**YOUR GOAL**
In the listing below, find every line containing "width" and copy it out.

**DATA PROVIDED**
::::::::

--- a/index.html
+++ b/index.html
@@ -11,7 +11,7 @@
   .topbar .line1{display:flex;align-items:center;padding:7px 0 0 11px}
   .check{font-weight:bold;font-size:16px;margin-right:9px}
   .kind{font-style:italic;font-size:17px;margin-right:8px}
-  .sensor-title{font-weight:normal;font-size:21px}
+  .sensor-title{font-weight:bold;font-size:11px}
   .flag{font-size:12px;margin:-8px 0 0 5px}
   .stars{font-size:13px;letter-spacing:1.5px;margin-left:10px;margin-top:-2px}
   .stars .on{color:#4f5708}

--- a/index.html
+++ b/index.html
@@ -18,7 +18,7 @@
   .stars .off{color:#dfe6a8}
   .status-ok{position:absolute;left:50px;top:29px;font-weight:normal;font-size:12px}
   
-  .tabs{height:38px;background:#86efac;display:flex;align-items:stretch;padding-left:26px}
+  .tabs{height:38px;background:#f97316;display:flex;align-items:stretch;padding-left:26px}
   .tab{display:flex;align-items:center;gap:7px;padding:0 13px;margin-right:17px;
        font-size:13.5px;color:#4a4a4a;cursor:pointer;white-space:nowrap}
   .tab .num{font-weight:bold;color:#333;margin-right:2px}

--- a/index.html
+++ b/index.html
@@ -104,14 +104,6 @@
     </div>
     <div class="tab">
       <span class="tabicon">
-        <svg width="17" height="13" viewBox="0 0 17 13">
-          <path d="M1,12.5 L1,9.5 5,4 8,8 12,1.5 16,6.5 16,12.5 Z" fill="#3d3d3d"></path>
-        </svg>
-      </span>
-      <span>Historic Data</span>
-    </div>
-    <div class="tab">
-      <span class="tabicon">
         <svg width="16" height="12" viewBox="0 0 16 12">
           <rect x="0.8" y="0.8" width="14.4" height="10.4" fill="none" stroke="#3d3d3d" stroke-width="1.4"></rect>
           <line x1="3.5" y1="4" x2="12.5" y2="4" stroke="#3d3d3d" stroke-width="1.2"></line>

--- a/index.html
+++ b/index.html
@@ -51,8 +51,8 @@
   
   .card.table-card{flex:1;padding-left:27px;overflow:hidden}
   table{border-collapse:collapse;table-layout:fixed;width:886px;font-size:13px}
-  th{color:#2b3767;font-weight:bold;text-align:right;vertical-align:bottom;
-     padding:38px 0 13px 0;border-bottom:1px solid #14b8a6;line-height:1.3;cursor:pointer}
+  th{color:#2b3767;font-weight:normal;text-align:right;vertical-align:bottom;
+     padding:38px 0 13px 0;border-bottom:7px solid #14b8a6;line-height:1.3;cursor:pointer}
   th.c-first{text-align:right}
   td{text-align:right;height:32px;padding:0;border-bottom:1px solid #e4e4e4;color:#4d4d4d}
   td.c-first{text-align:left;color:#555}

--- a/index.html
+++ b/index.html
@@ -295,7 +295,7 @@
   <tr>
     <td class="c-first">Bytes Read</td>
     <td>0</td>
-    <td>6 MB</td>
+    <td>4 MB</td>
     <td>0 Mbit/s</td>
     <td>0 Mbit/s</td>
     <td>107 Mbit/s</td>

::::::::

**ANSWER TO THIS EXERCISE**
-        <svg width="17" height="13" viewBox="0 0 17 13">
         <svg width="16" height="12" viewBox="0 0 16 12">
           <rect x="0.8" y="0.8" width="14.4" height="10.4" fill="none" stroke="#3d3d3d" stroke-width="1.4"></rect>
           <line x1="3.5" y1="4" x2="12.5" y2="4" stroke="#3d3d3d" stroke-width="1.2"></line>
   table{border-collapse:collapse;table-layout:fixed;width:886px;font-size:13px}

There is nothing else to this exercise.